• [Problem statement]: Below are some records; copy them word for word and drop the pictures.

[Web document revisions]

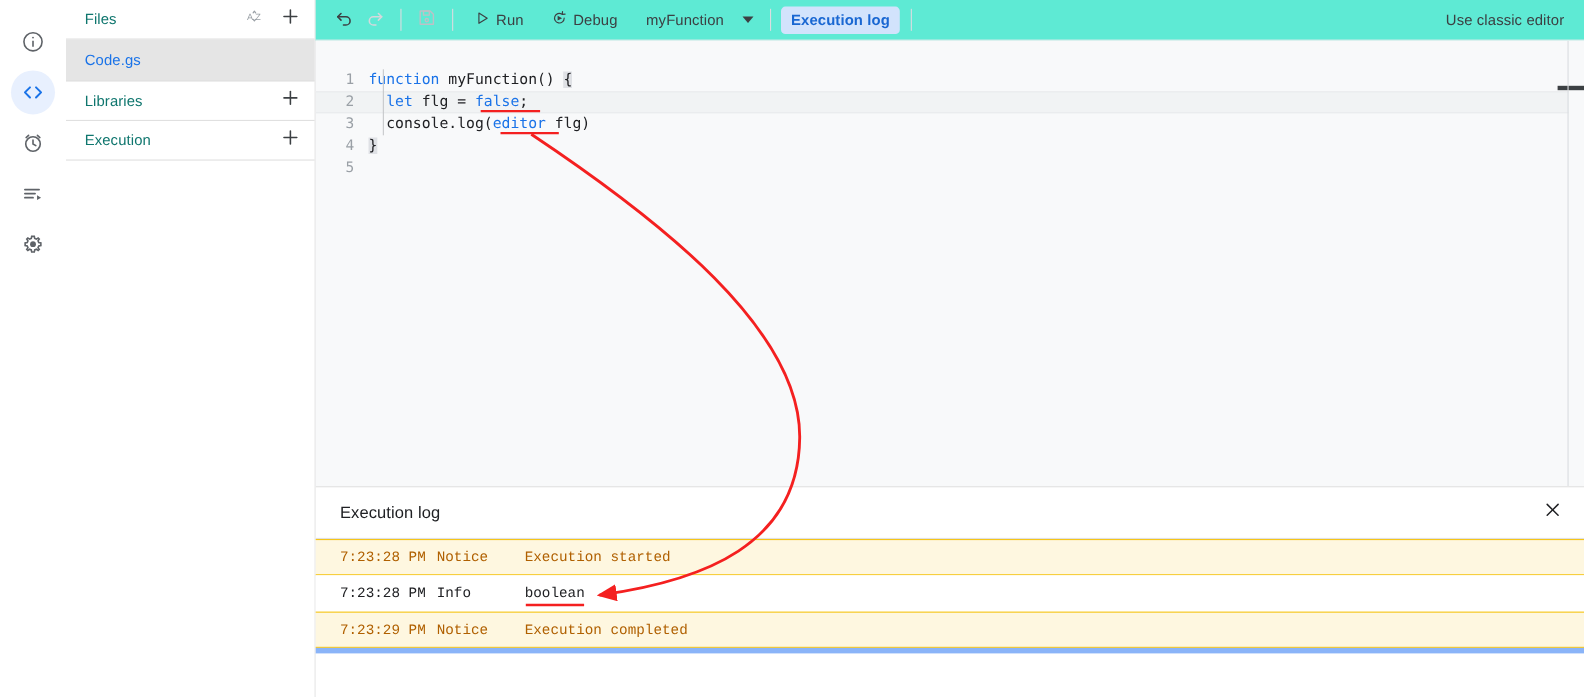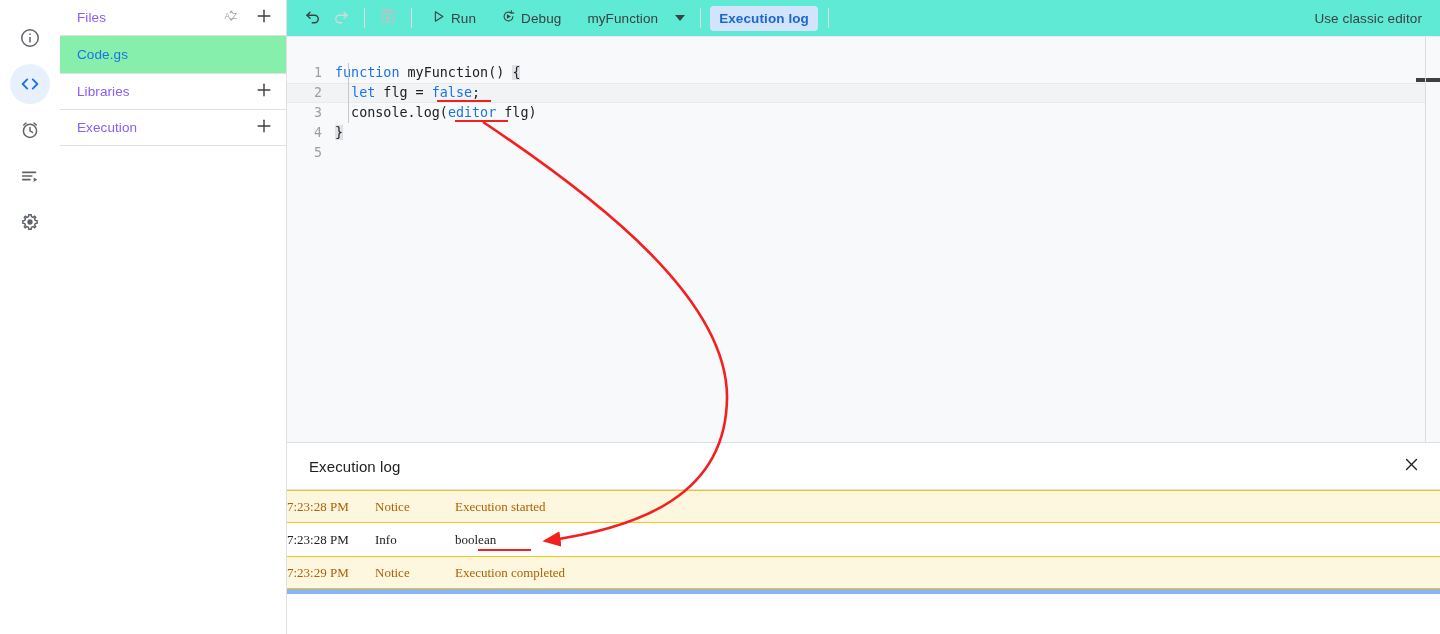"Files" .panel-title { color: #8b5cf6 -> #0f766e }
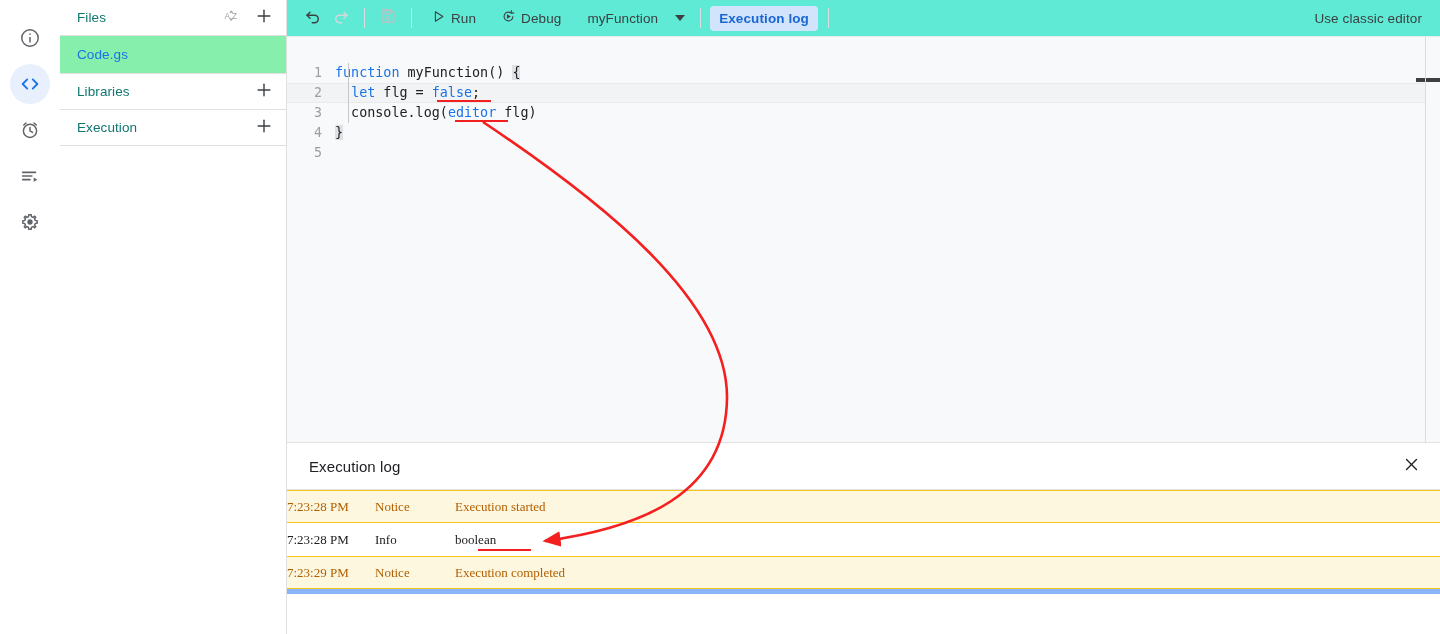"Code.gs" .file-item { background: #86efac -> #e5e5e5 }
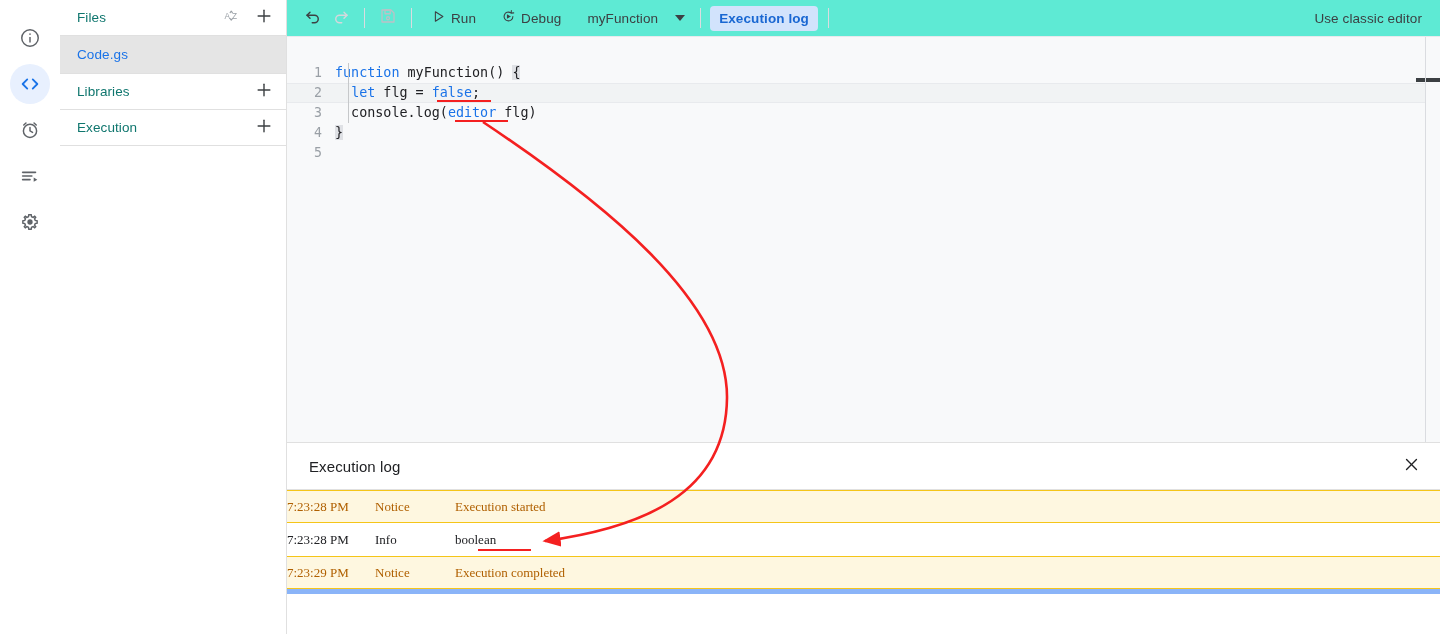"7:23:28 PM" .log-row { font-family: Liberation Serif, serif -> Liberation Mono, monospace; padding-left: none -> 22px }
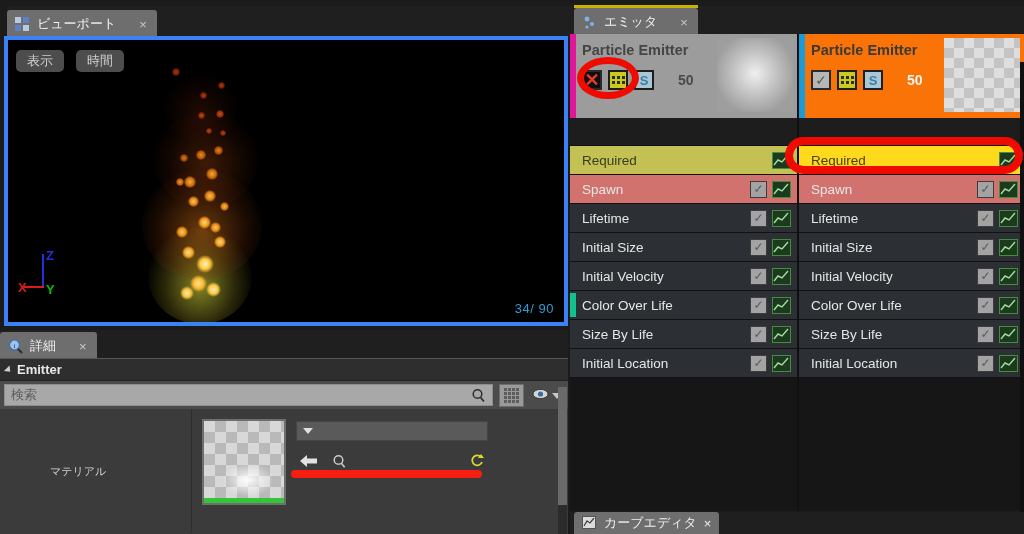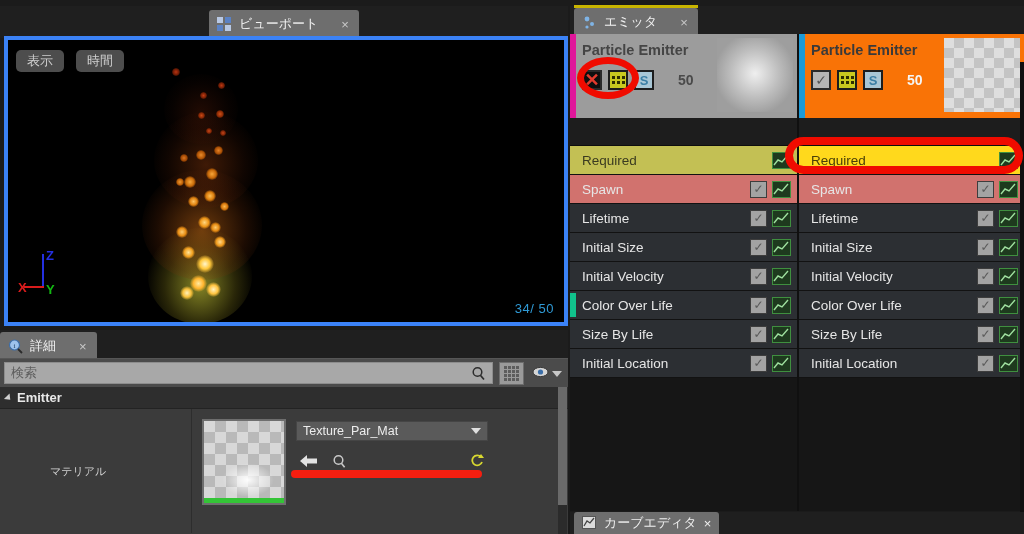"ビューポート" #viewport-tabs { justify-content: center -> none; left: 0 -> 7px }
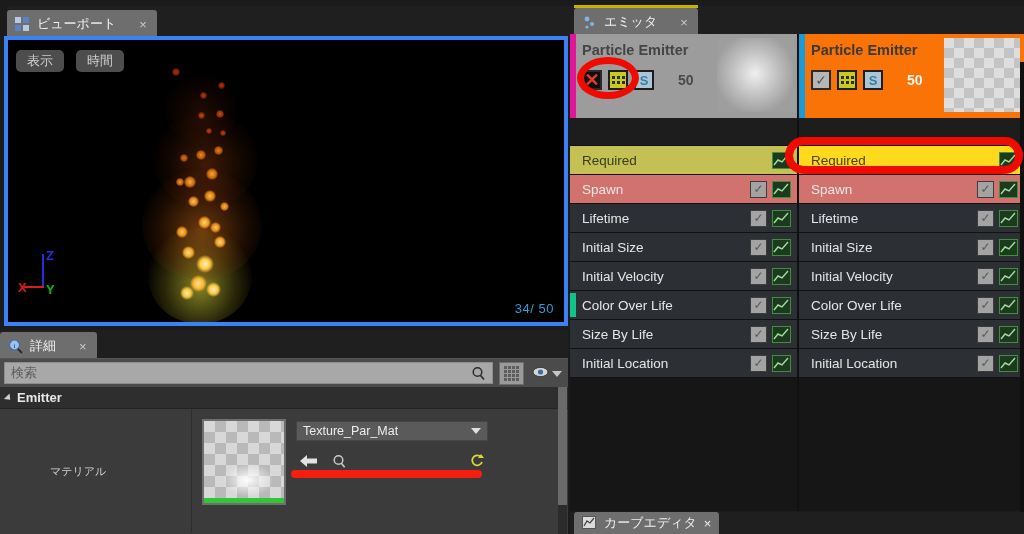"34/ 50" div { text: 50 -> 90 }
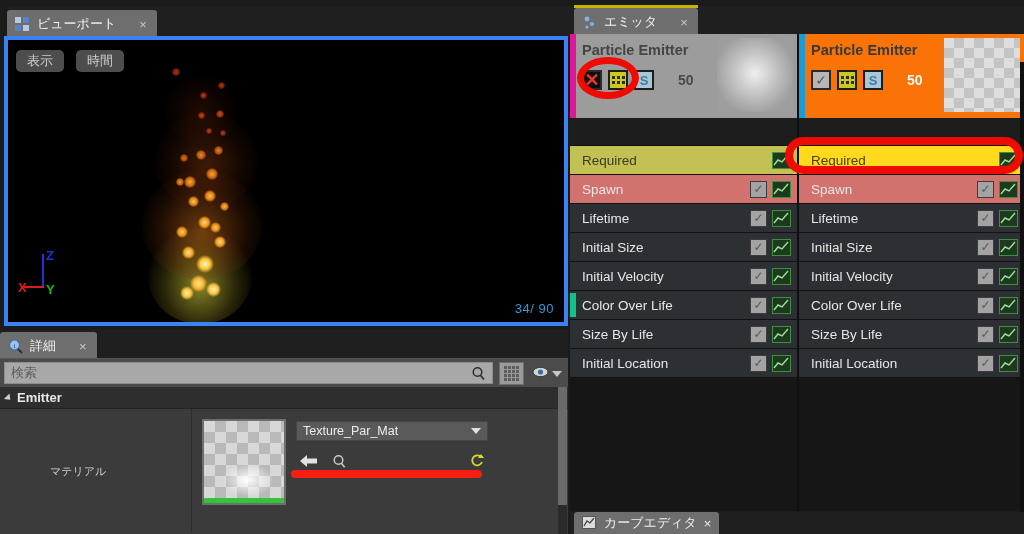"検索" div { order: before "Emitter" -> after "Emitter" }
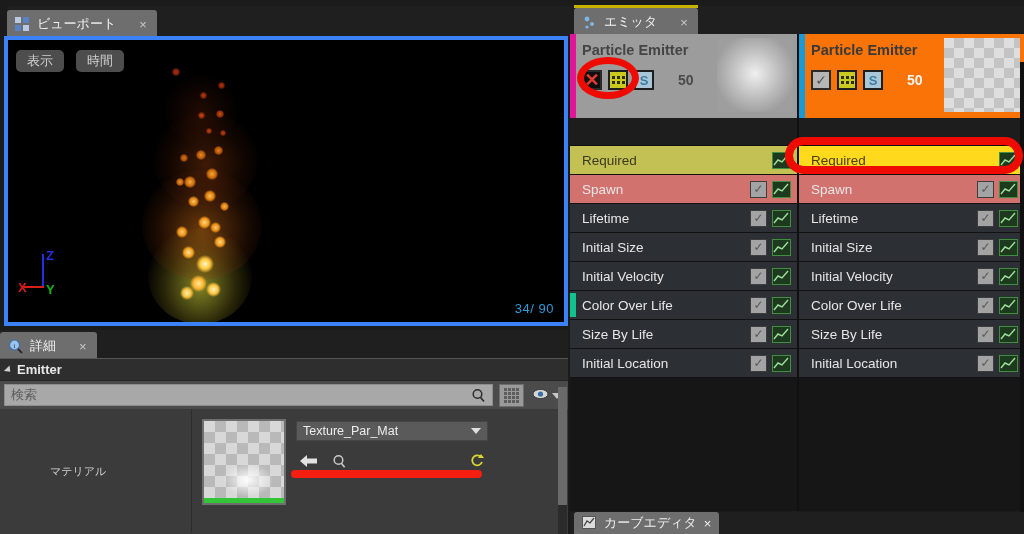"Texture_Par_Mat" span.cv { html: <span>Texture_Par_Mat</span> -> none }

• [Task result]:
"Files" .panel-title { color: #8b5cf6 -> #0f766e }
"Code.gs" .file-item { background: #86efac -> #e5e5e5 }
"7:23:28 PM" .log-row { font-family: Liberation Serif, serif -> Liberation Mono, monospace; padding-left: none -> 22px }
"ビューポート" #viewport-tabs { justify-content: center -> none; left: 0 -> 7px }
"34/ 50" div { text: 50 -> 90 }
"検索" div { order: before "Emitter" -> after "Emitter" }
"Texture_Par_Mat" span.cv { html: <span>Texture_Par_Mat</span> -> none }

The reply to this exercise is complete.